Stork biteDefinition: Stork bites are common vascular (blood vessel) lesions of the newborn. They consist of one or more pale red patches, most often seen in the midline on the forehead, eyelids, tip of the nose, upper lip, and at the hairline on the back of the neck.
Alternative Names: Salmon patch; Nevus simplex
Causes, incidence, and risk factors: Stork bites (also called salmon patches) occur in about one third of all newborn infants. They are flat, pink lesions with irregular borders, and they may become darker when the child cries or room temperature changes. They fade with pressure, but when the pressure is removed, the reddish appearance returns. Stork bites clear on their own over a period of months and are gone by 18 months -- except for those on the back of the neck. These may persist for years, but are generally covered by hair.
Symptoms: - May be present at birth, or appear in the first months of life
- Are usually pale, pink, flat patches with normal skin texture found on the forehead, eyelids, nose, upper lip, or nape of neck
- Are often symmetrical
- Turn pale with pressure
- May become lighter or darker with changes in room temperature
- Fade by 18 months (except those on nape of neck)

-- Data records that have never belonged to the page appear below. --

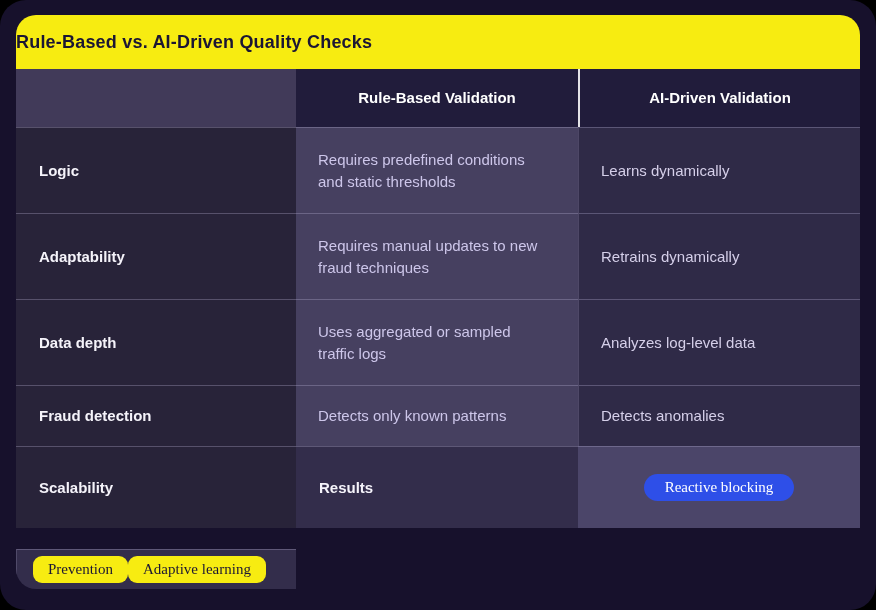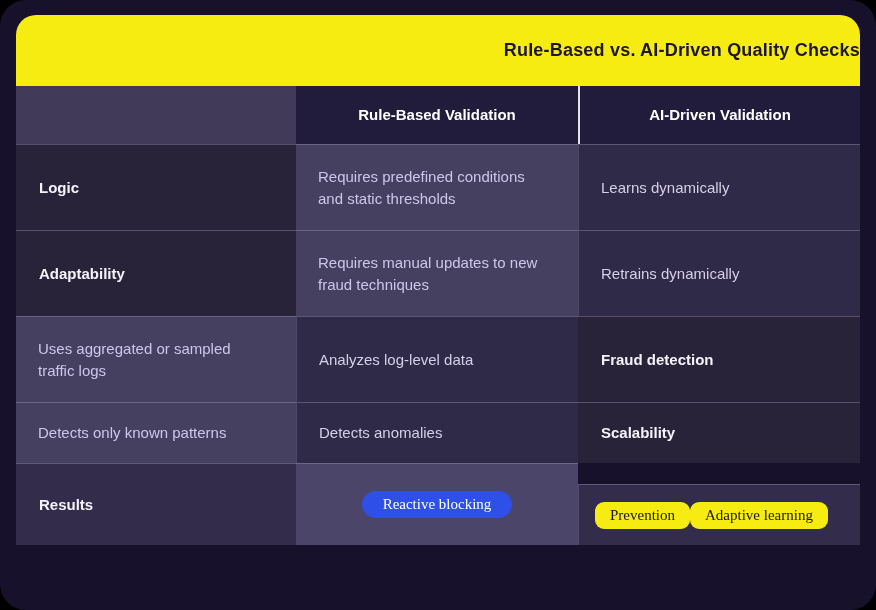--- a/index.html
+++ b/index.html
@@ -11,22 +11,22 @@
   .canvas{
     position:relative;width:876px;height:610px;
     background:var(--canvas-bg,#17112c);
     border-radius:26px;overflow:hidden;
   }
   .card{
     position:absolute;left:16px;top:15px;width:844px;
     border-radius:20px;overflow:hidden;
   }
   .title-bar{
-    height:71px;background:var(--title-bar-bg,#f7ec11);
-    display:flex;align-items:center;justify-content:flex-end;
+    height:54px;background:var(--title-bar-bg,#f7ec11);
+    display:flex;align-items:center;justify-content:flex-start;
   }
   .title-bar h1{
     margin:0;font-size:18px;font-weight:700;letter-spacing:.2px;
     color:var(--title-text,#1b1634);
   }
   .grid{
     display:grid;
     grid-template-columns:280px 282px 282px;
     grid-template-rows:58px 86px 86px 86px 61px 82px 61px;
   }
@@ -99,20 +99,21 @@
       <div class="cell label bt">Logic</div>
       <div class="cell mid bt">Requires predefined conditions
 and static thresholds</div>
       <div class="cell right bt">Learns dynamically</div>
 
       <div class="cell label bt">Adaptability</div>
       <div class="cell mid bt">Requires manual updates to new
 fraud techniques</div>
       <div class="cell right bt">Retrains dynamically</div>
 
+      <div class="cell label bt">Data depth</div>
       <div class="cell mid bt">Uses aggregated or sampled
 traffic logs</div>
       <div class="cell right bt">Analyzes log-level data</div>
 
       <div class="cell label bt">Fraud detection</div>
       <div class="cell mid bt">Detects only known patterns</div>
       <div class="cell right bt">Detects anomalies</div>
 
       <div class="cell label bt">Scalability</div>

Signs and tests: Physical examination is sufficient to diagnose stork bites. No testing is necessary.
Treatment: There is no treatment necessary. Lesions that persist past 3 years may be removed with a laser for improved appearance.
Expectations (prognosis): The lesions normally disappear without treatment by the time the child is 18 months old.
Complications: There are usually no complications.
Calling your health care provider: All birthmarks should be examined by the health care provider during a routine well-baby examination.
Prevention: There is no known prevention.